Gerakan Pembaruan PDIP Tolak Penuhi Ultimatum DPP
Rabu, 06 Apr 2005 18:28 WIB
Jakarta - Pimpinan Kolektif Nasional (PKN) Gerakan Pembaruan PDIP menolak mentaati ultimatum DPP PDIP agar mencabut gugatan dan membubarkan diri. Gerakan Pembaruan juga menyatakan tidak khawatir terhadap ancaman DPP yang akan memecat mereka. Demikian sikap Gerakan Pembaruan yang dibacakan Posdam Hutasoit, salah seorang motor Gerakan Pembaruan PDIP dalam jumpa pers di Gedung Aspac, Jl.

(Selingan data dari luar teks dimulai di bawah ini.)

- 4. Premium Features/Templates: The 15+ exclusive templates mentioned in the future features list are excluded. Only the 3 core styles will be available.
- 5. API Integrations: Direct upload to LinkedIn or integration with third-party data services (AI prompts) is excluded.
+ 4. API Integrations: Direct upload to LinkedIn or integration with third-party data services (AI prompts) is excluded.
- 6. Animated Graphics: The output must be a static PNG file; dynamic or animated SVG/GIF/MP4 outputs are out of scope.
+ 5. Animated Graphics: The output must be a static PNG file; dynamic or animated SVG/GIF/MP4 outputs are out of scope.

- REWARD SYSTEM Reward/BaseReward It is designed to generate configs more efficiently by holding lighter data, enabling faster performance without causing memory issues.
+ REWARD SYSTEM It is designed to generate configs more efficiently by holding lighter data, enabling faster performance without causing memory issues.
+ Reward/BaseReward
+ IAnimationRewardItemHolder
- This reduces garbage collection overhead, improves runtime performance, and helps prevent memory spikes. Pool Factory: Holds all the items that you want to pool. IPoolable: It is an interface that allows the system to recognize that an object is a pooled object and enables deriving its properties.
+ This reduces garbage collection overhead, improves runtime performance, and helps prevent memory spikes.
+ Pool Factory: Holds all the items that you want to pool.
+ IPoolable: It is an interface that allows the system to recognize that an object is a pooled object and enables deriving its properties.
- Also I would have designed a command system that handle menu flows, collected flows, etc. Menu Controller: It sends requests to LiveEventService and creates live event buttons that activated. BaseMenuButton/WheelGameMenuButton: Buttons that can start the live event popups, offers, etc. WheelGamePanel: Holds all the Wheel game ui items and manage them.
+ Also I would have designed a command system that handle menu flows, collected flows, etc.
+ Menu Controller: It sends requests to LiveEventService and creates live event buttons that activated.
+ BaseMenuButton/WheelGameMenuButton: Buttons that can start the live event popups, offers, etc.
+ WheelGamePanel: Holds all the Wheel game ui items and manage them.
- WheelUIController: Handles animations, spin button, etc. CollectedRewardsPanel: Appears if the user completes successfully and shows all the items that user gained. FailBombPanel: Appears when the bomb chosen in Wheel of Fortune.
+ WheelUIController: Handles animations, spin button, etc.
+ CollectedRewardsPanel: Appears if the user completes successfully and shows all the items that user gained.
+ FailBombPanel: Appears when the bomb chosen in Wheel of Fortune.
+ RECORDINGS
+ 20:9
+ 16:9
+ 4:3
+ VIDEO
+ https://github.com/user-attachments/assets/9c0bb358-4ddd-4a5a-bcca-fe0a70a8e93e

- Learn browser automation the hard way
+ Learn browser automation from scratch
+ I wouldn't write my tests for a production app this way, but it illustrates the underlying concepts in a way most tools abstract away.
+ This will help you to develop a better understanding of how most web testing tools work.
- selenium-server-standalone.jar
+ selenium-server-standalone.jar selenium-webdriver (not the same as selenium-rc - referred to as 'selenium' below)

HR Rasuna Said, Kuningan, Jakarta, Rabu (6/4/2005).Jumpa pers itu dihadiri Ketua Harian PKN Gerakan Pembaruan PDIP Roy BB Janis, Arifin Panigoro, Sophan Sophiaan, Noviantika Nasution, Pius Lustrilanang, Indira Damayanti dan sejumlah perwakilan PAC yang mendukung Gerakan Pembaharuan.Gerakan Pembaruan menegaskan akan melanjutkan gugatan terhadap DPP PDIP ke pengadilan. Bila DPP keberatan dengan gugatan itu, Gerakan Pembaruan menantangnya agar diselesaikan di pengadilan.Dijelaskan, gugatan dilakukan karena DPP PDIP telah melakukan pelanggaran terhadap Anggaran Dasar/Anggaran Rumah Tangga (AD/ART) dalam kongres II PDIP di Bali. Pelanggaran terhadap AD/ART berarti pelanggaran terhadap UU nomor 31-2002 tentang parpol."Apabila terdapat pihak dan atau para pihak yang berkeberatan terhadap gugatan tersebut justru melalui peradilanlah kebenaran akan bisa diperoleh," kata Posdam. Gerakan Pembaruan kemudian tidak akan membubarkan diri seperti yang diminta DPP. Sebaliknya Gerakan Pembaruan justru menilai DPP PDIP yang perlu dipertanyakan kredibilitas dan keabsahannya.Posdam juga menyatakan tidak takut terhadap ancaman pemecatan karena keanggotaan di PDIP sifatnya sukarela. "Kami tak khawatir dengan ancaman dalam bentuk apapun dari DPP PDIP yang masih bermasalah," tandas Posdam.